Y, aunque sean minoría, algunos también se lanzan a valorar el programa político del candidato republicano. ¿Y si llega a presidente? “Seguramente nosotros venderíamos más vino a los turistas. Pero no creo que fuera una buena noticia. Sus ideas parecen sacadas de hace 50 años”, responde el arquitecto Gerd Otto desde la vía principal de Kallstadt, que, como no podía ser de otra forma, se llama calle del vino.
ORGULLO DE SANGRE… PESE A MAQUILLAR EL PASADO
Uno de los momentos más divertidos del documental Kings of Kallstadt es la visita que la directora Simone Wendel hace a Donald Trump en su rascacielos neoyorquino. “Adoro Kallstadt”, decía el magnate estadounidense en este encuentro celebrado en 2012, aunque jamás haya pisado el pueblo de sus abuelos. El hoy candidato a presidente señalaba algunas de las cualidades inherentes a los alemanes que él estaba seguro de haber heredado: “Soy fuerte, fiable, puntual y consigo que se hagan las cosas”. “Estoy orgulloso de mi sangre alemana. No hay duda”, concluía.
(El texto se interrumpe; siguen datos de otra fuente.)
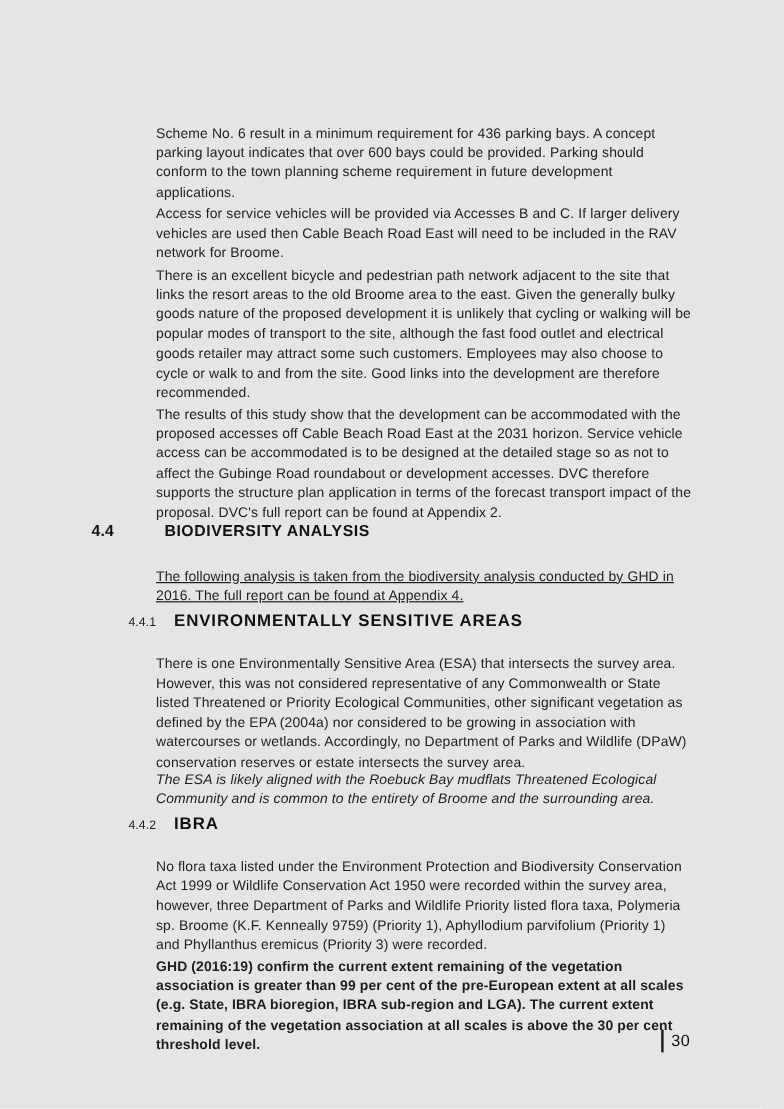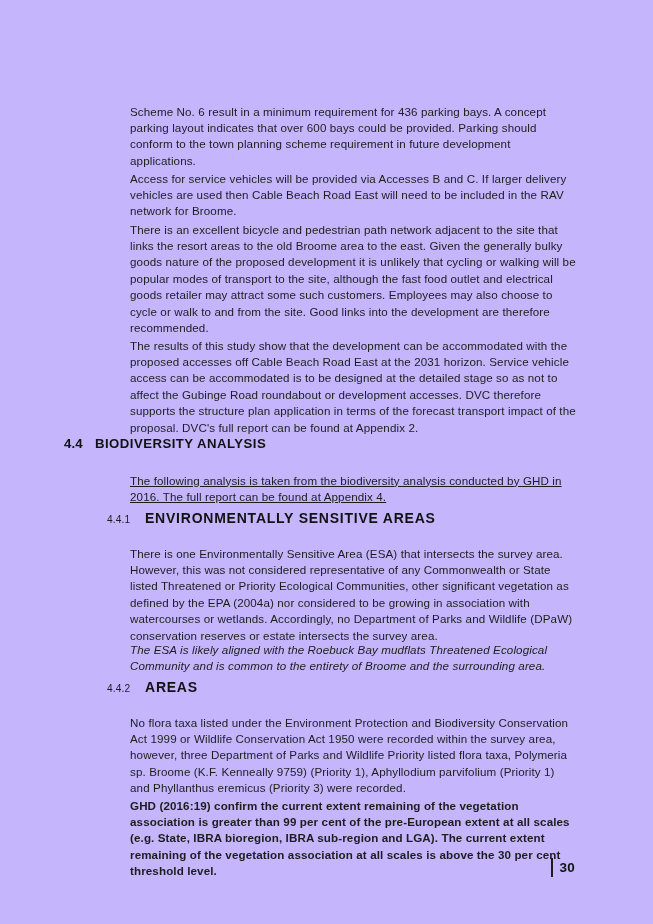"Scheme No. 6 result in" .page { background: #c4b5fd -> #e5e5e5 }
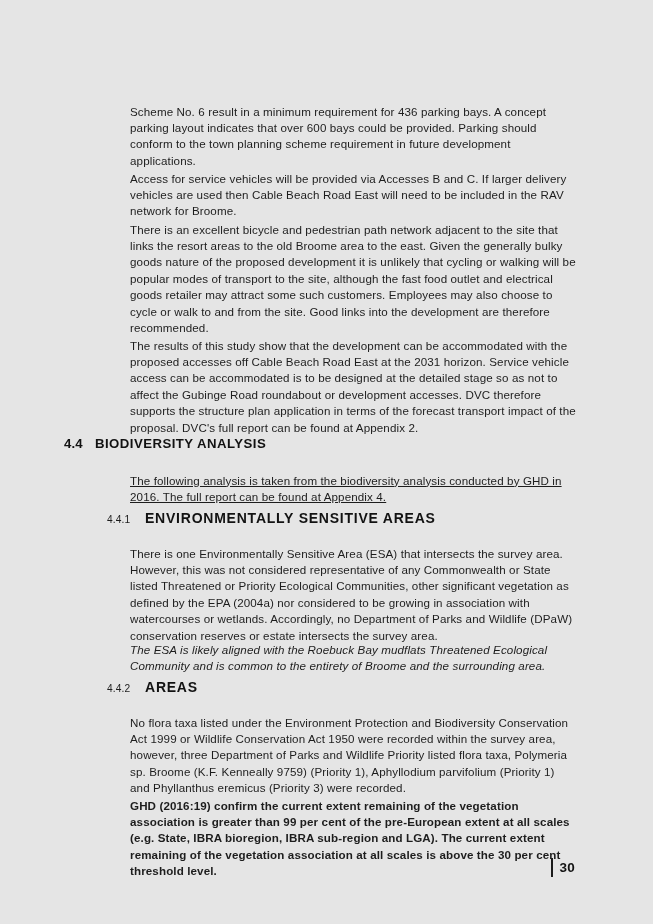"4.4" .h2 .num { text-align: none -> right }
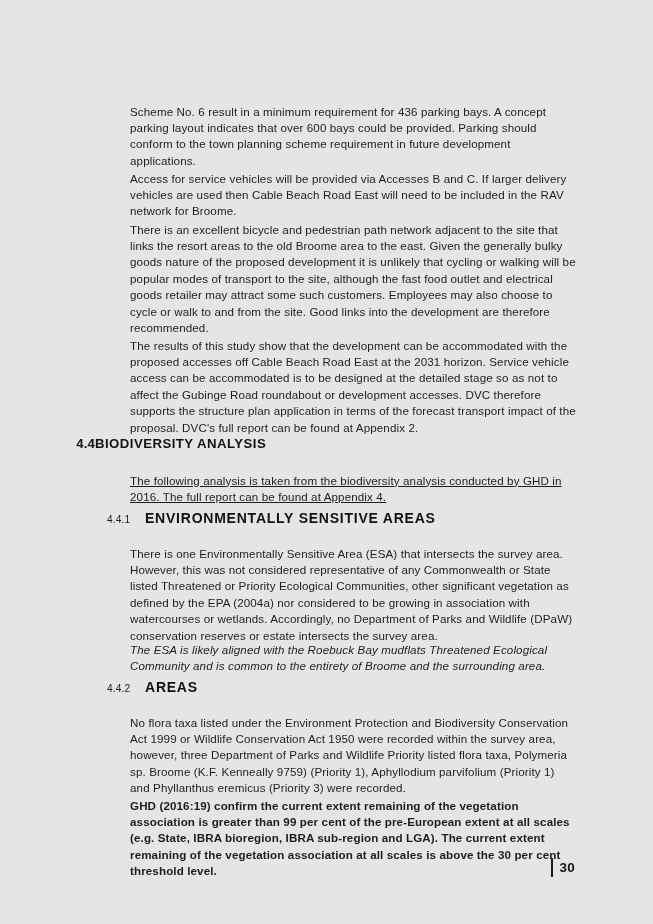"BIODIVERSITY ANALYSIS" .h2 .title { padding-left: none -> 42px }
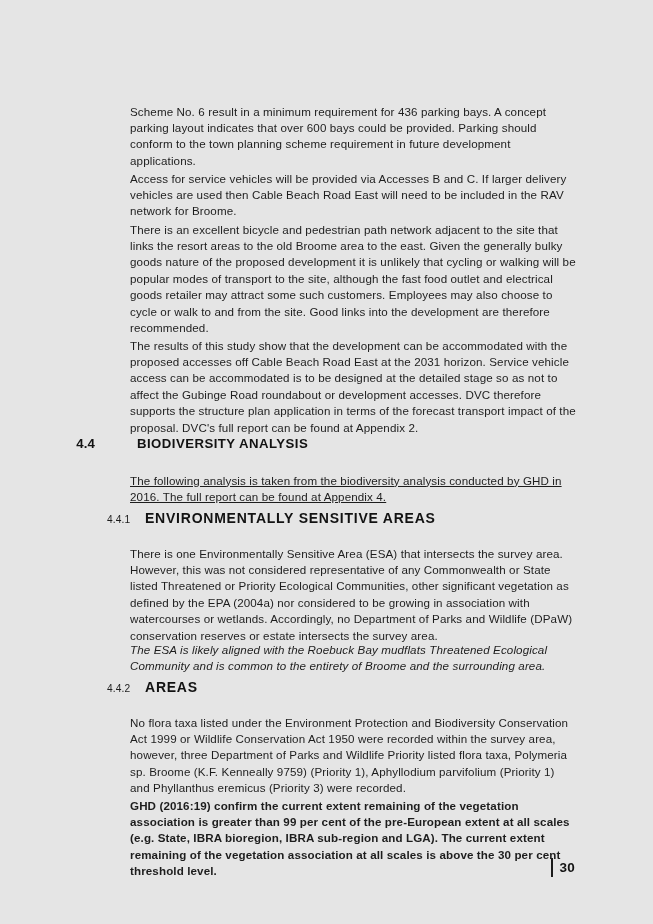"AREAS" span.title { text: AREAS -> IBRA }
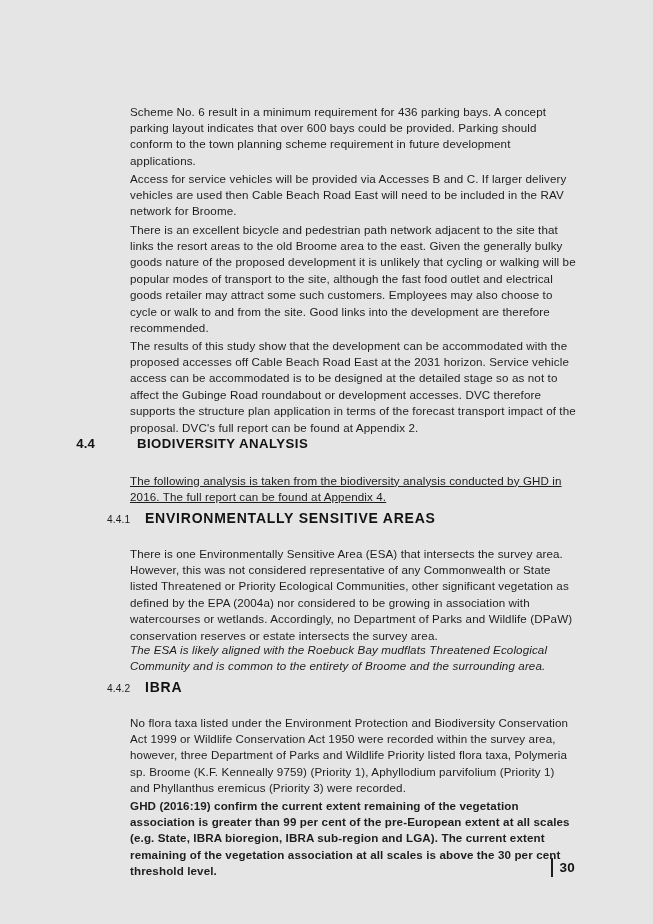"30" .footer-num { font-weight: bold -> normal }
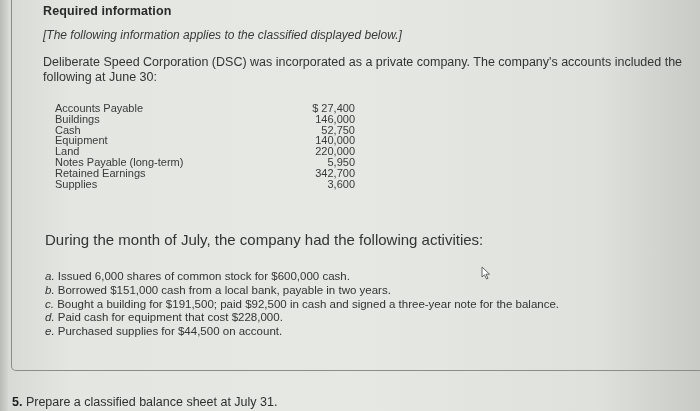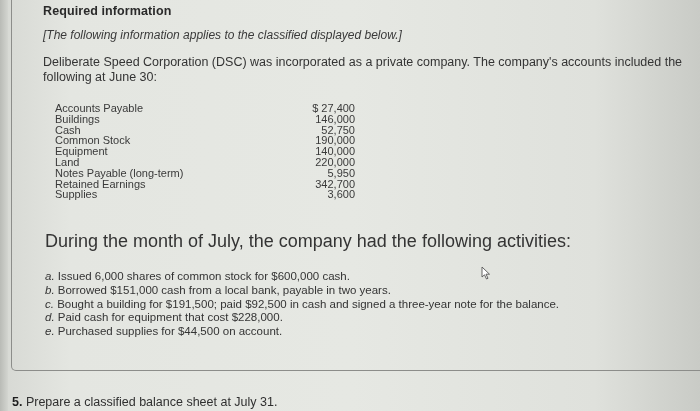"Common Stock" div.acct-row { html: <div> <span>Common Stock</span> <span>190,000</span> </div> -> none }
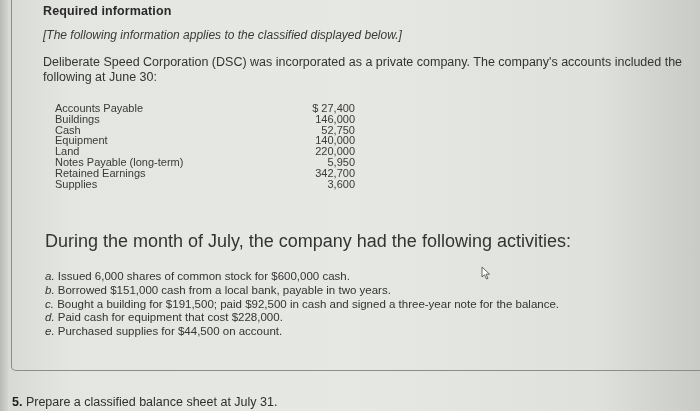"During the month of July," .during { font-size: 18px -> 15px }
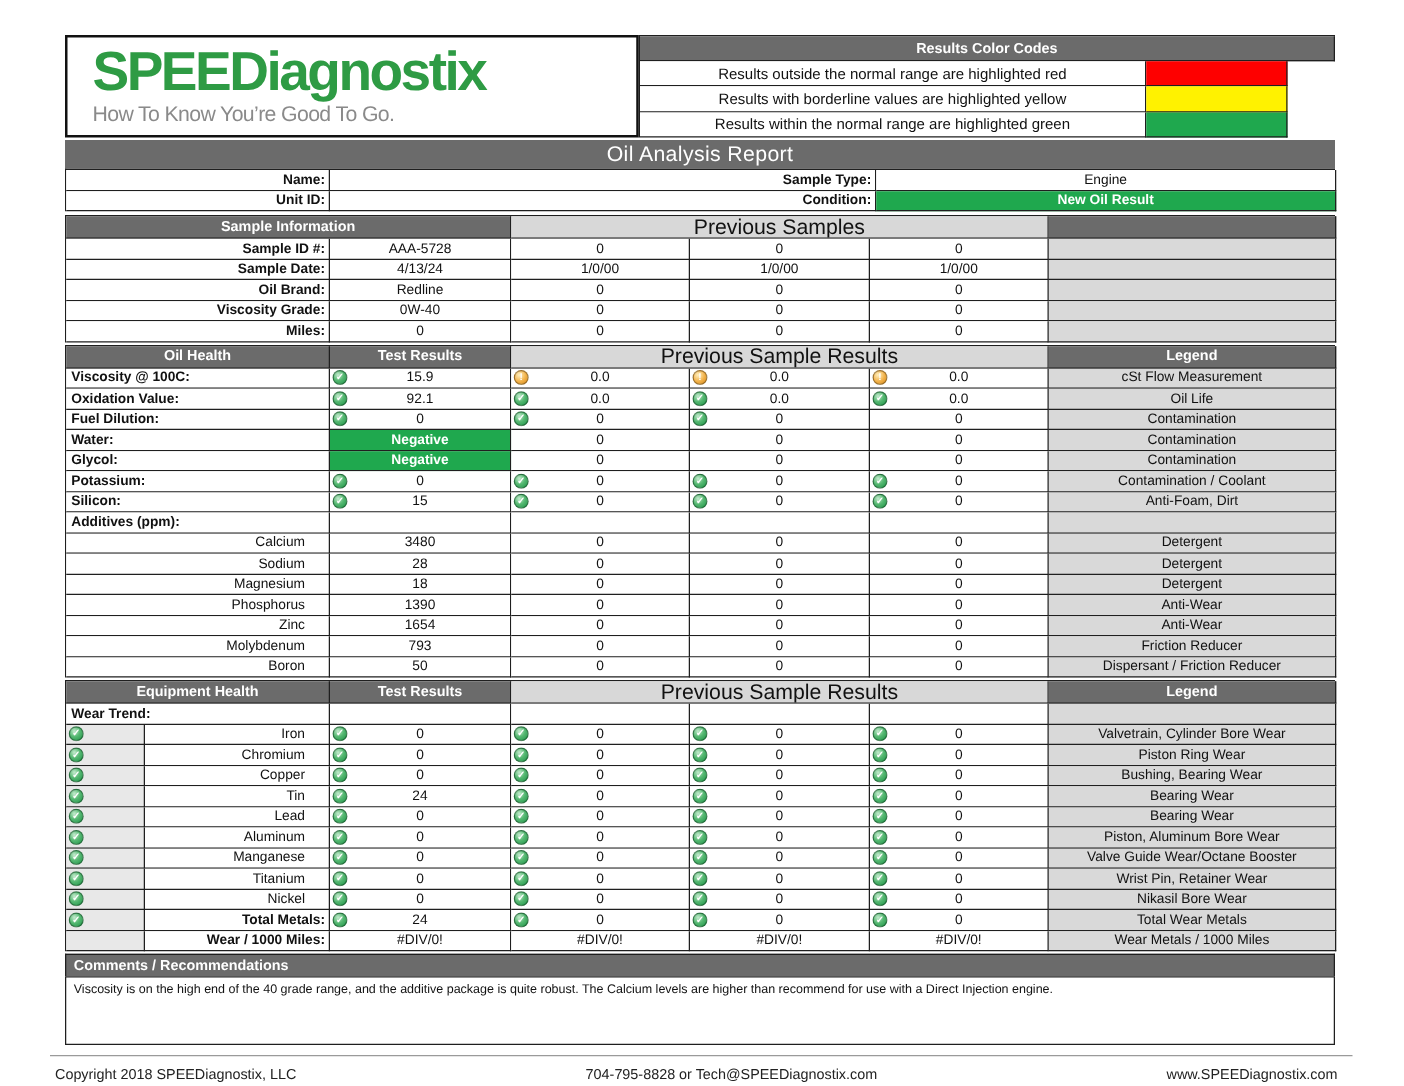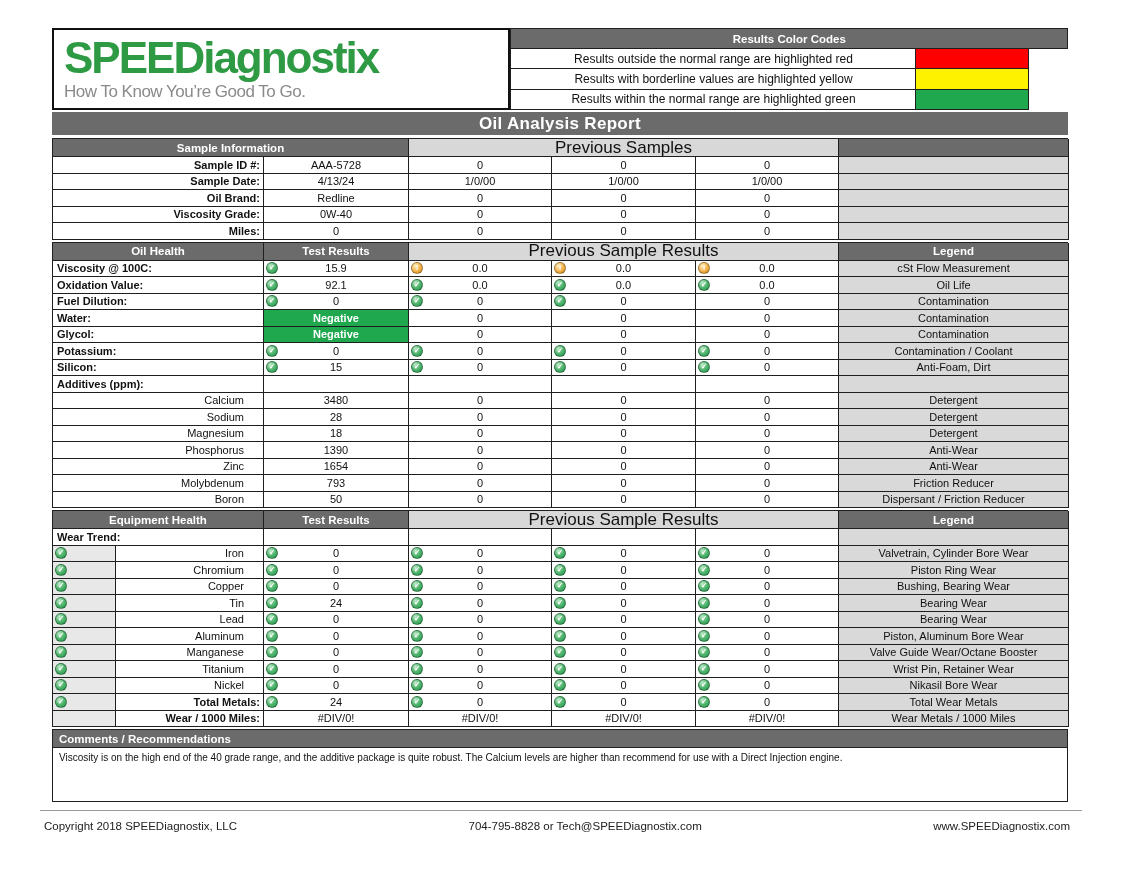"SPEEDiagnostix" .logo-box { padding-left: 10px -> 20px }
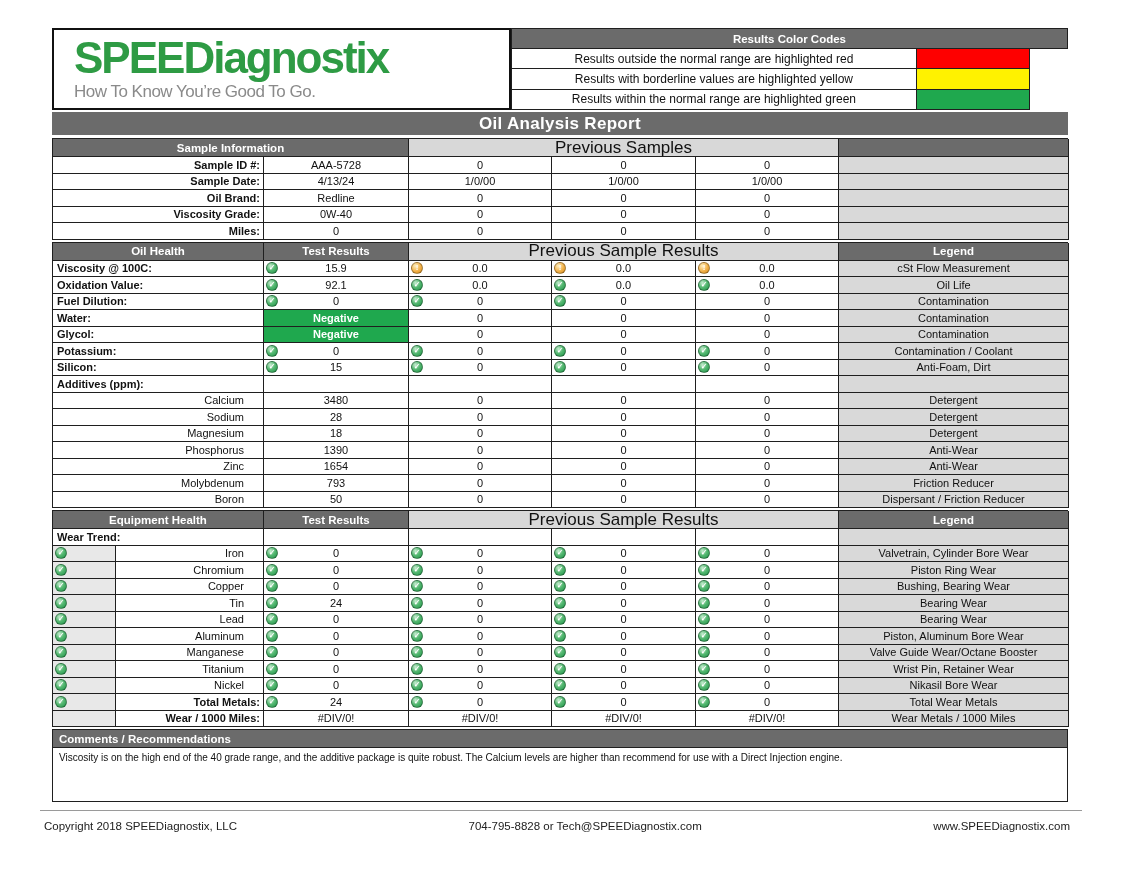"Oil Analysis Report" .title-band { font-weight: bold -> normal }
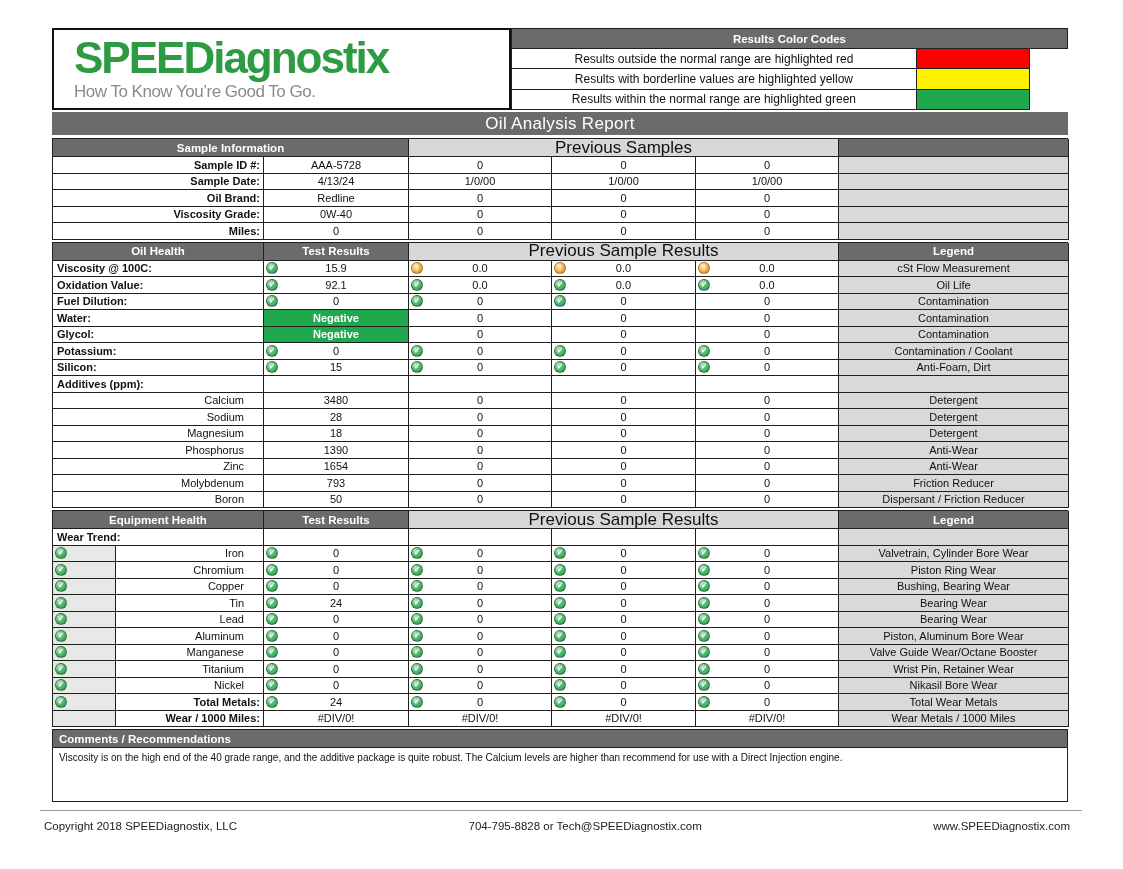"Name:" div.tbl { html: none -> <div> <div> <div> <span>Name:</span> </div> <div> <span>Sample Type:</span> </div> <div> <span>Engine</span> </div> </div> <div> <div> <span>Unit ID:</span> </div> <div> <span>Condition:</span> </div> <div> <span>New Oil Result</span> </div> </div> </div> }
Y sin embargo, no siempre fue así. A raíz de la I Guerra Mundial, ser alemán en Estados Unidos comenzó a ser no demasiado recomendable. Fue entonces cuando los Trump maquillaron su pasado y se inventaron unos orígenes suecos. El bulo, comprensible en tiempos de guerra, se alargó más tiempo de lo razonable. En su biografía de 1987, The Art of the Deal, aún mantenía oculto su pasado. Fue en 1990, en una entrevista con la revista Vanity Fair, cuando admitió por primera vez su herencia alemana. Cuando se entrevistó con él en Nueva York, Wendel no le preguntó por estos vaivenes. La cineasta explica que en el Estados Unidos de la primera mitad del siglo XX era habitual ocultar los orígenes que no parecieran convenientes por la coyuntura política. “Pero quizás él mantuvo la versión falsa más tiempo del razonable”, admite.